■ **WHAT THE TASK REQUIRES**: Among the lines below, tally those that hold "Deployment". Return the number and nothing more.

■ **Items from a dataset**:
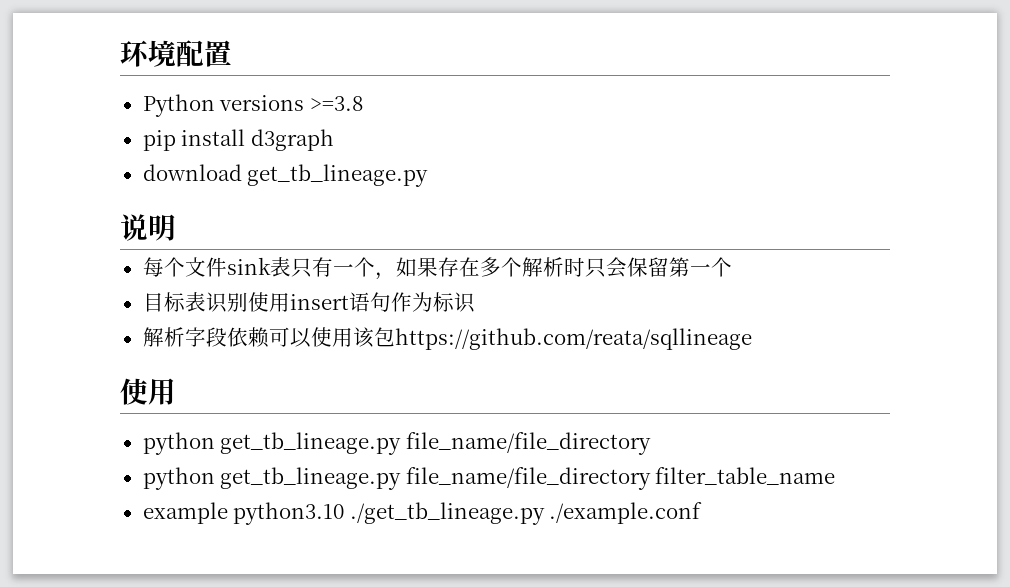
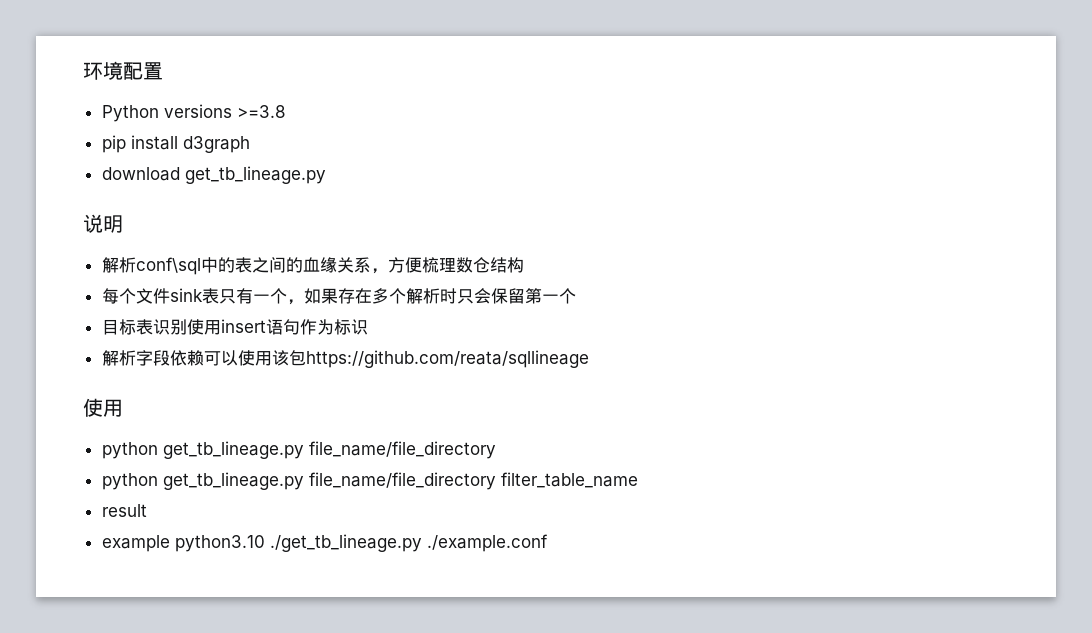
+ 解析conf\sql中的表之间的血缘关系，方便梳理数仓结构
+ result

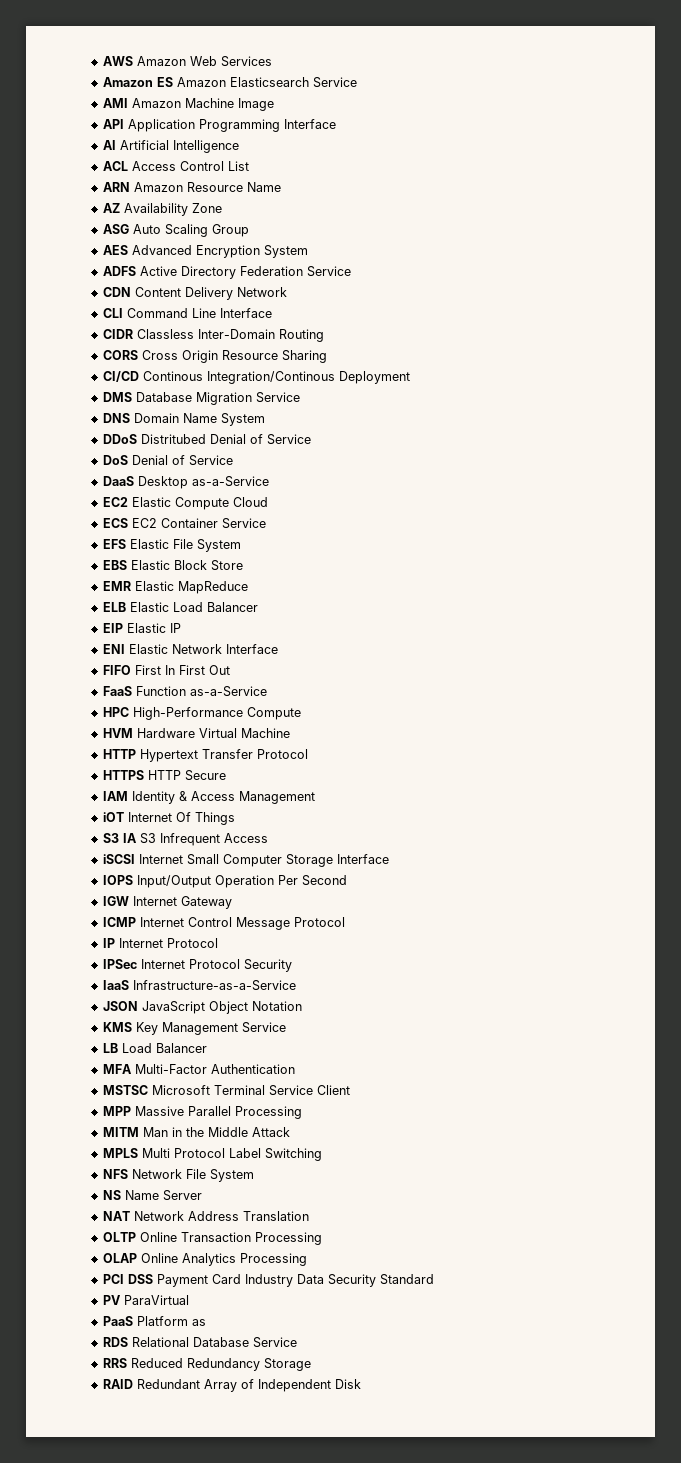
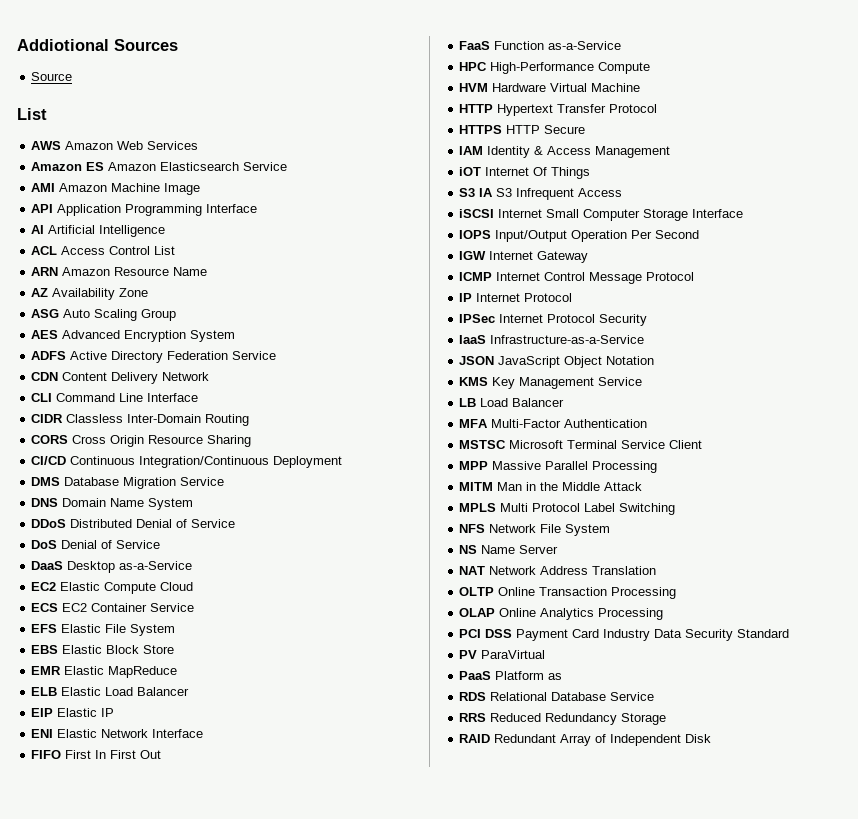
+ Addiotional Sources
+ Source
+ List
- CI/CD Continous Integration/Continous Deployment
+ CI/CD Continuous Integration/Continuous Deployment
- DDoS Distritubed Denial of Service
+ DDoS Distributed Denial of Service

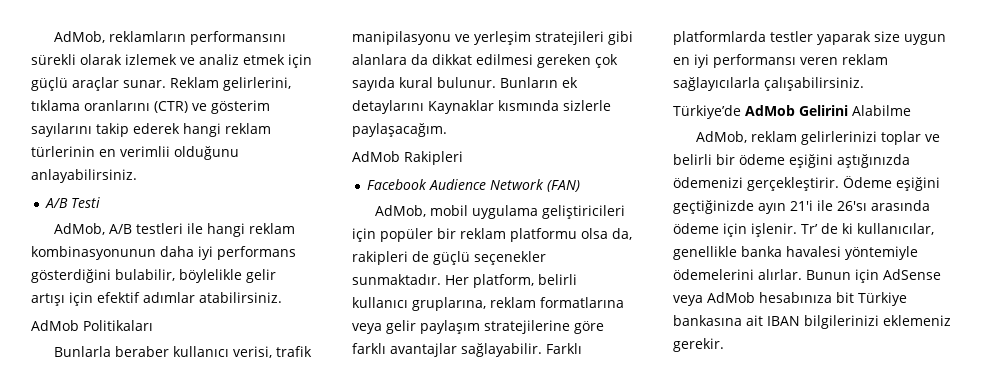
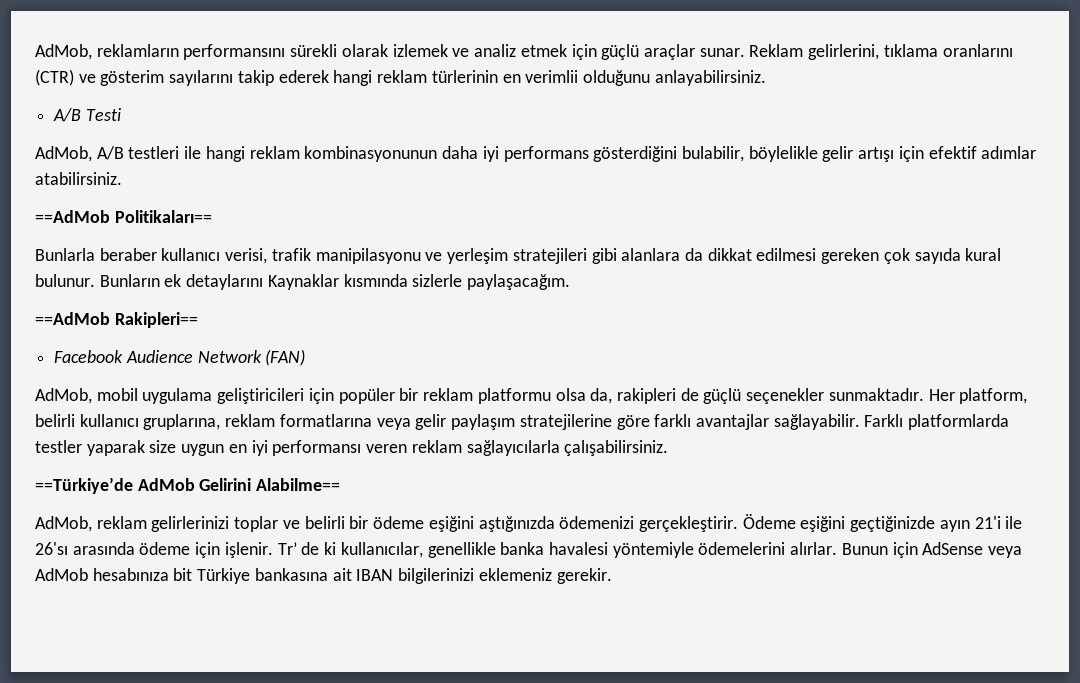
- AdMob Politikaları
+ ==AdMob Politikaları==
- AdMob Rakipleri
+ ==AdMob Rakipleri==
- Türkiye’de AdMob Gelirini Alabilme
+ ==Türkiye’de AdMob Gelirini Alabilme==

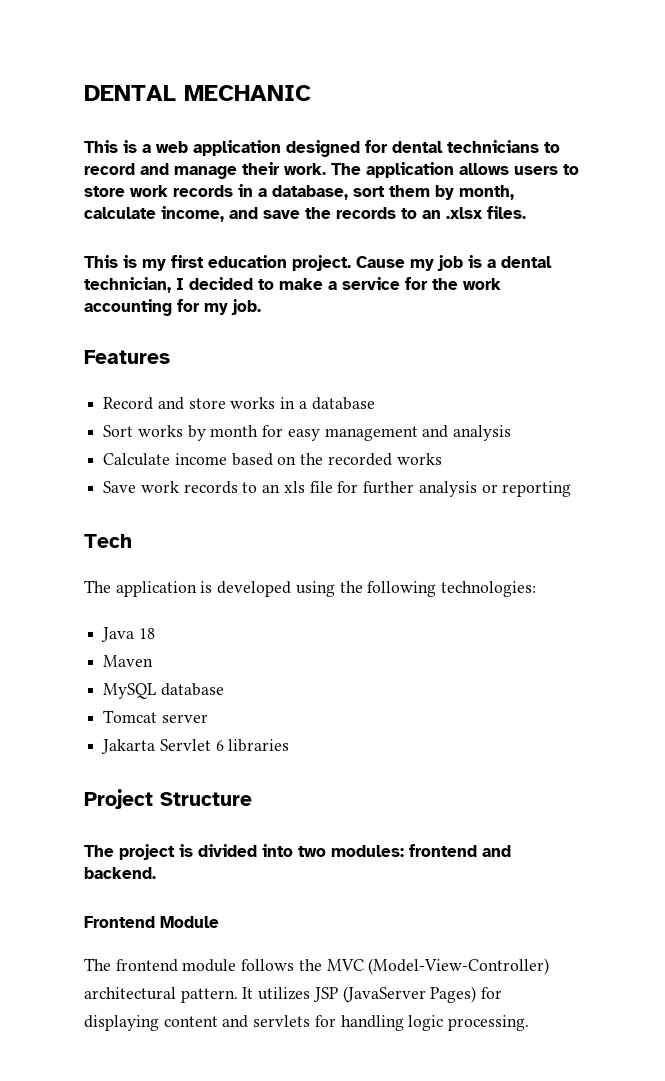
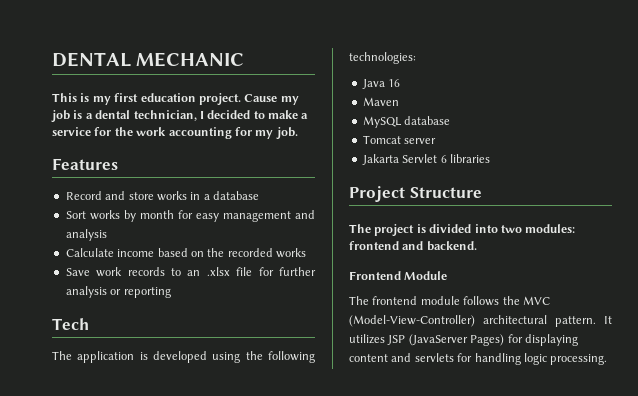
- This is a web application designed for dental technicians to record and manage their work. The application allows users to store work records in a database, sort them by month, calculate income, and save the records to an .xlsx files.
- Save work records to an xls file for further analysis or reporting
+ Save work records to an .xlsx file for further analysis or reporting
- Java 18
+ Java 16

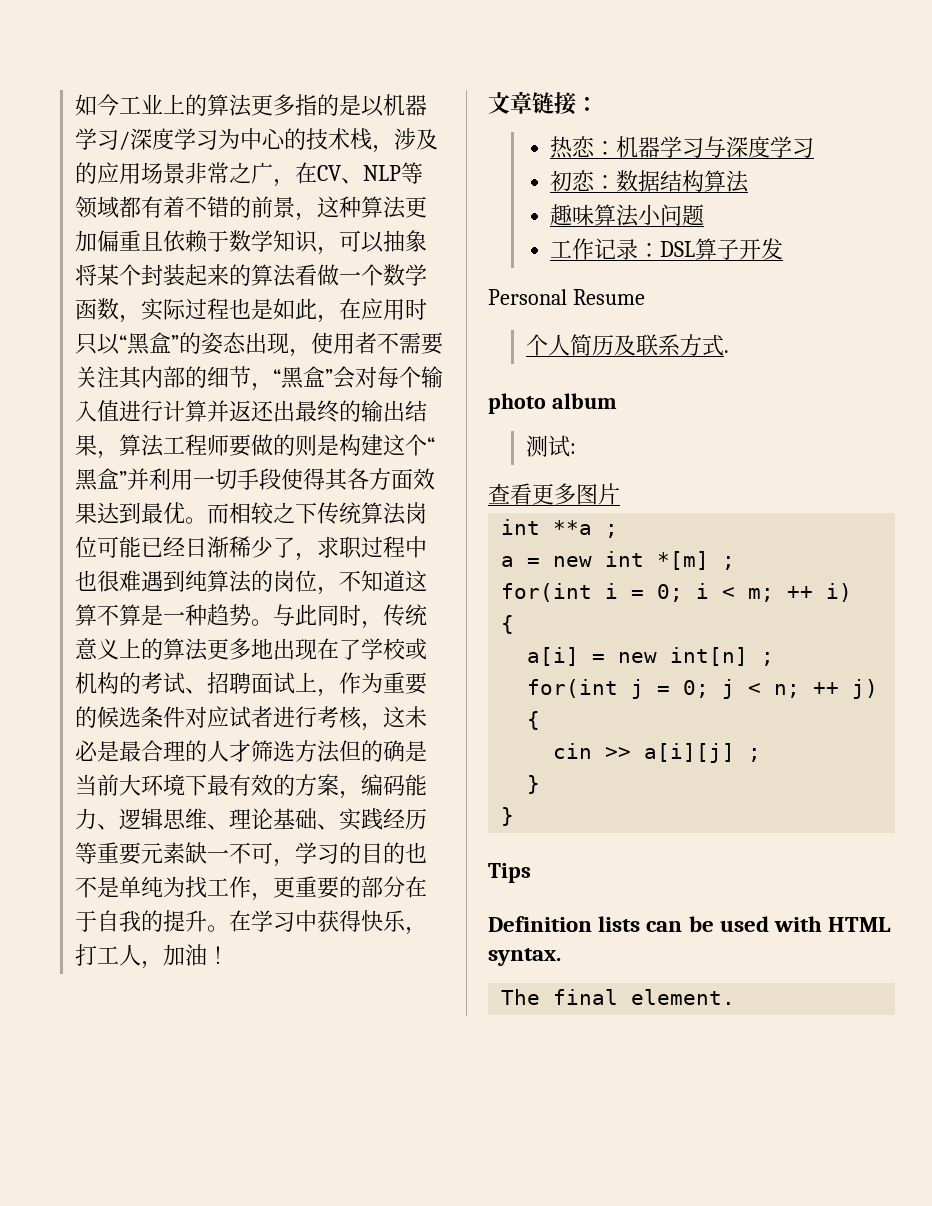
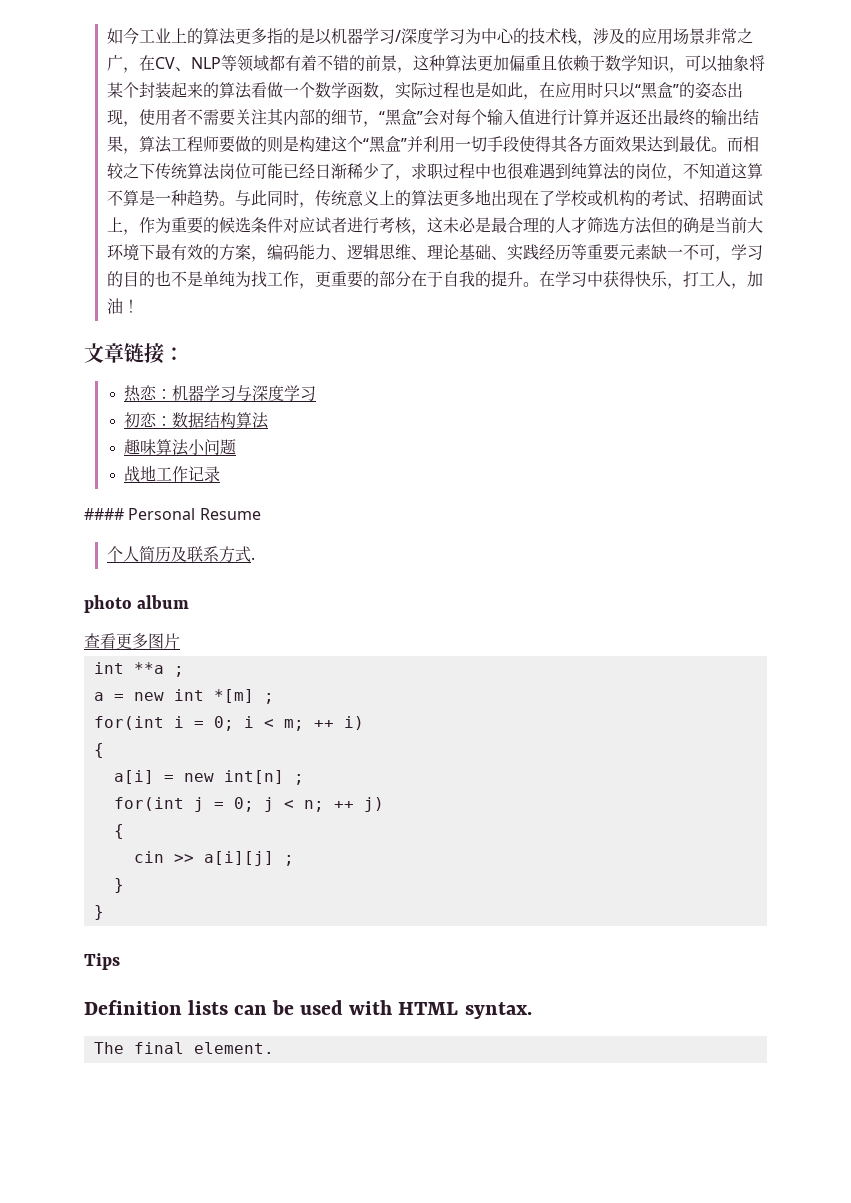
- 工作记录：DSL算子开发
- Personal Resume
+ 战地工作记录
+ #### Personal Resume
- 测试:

■ **OUTPUT FOR THIS TASK**: 2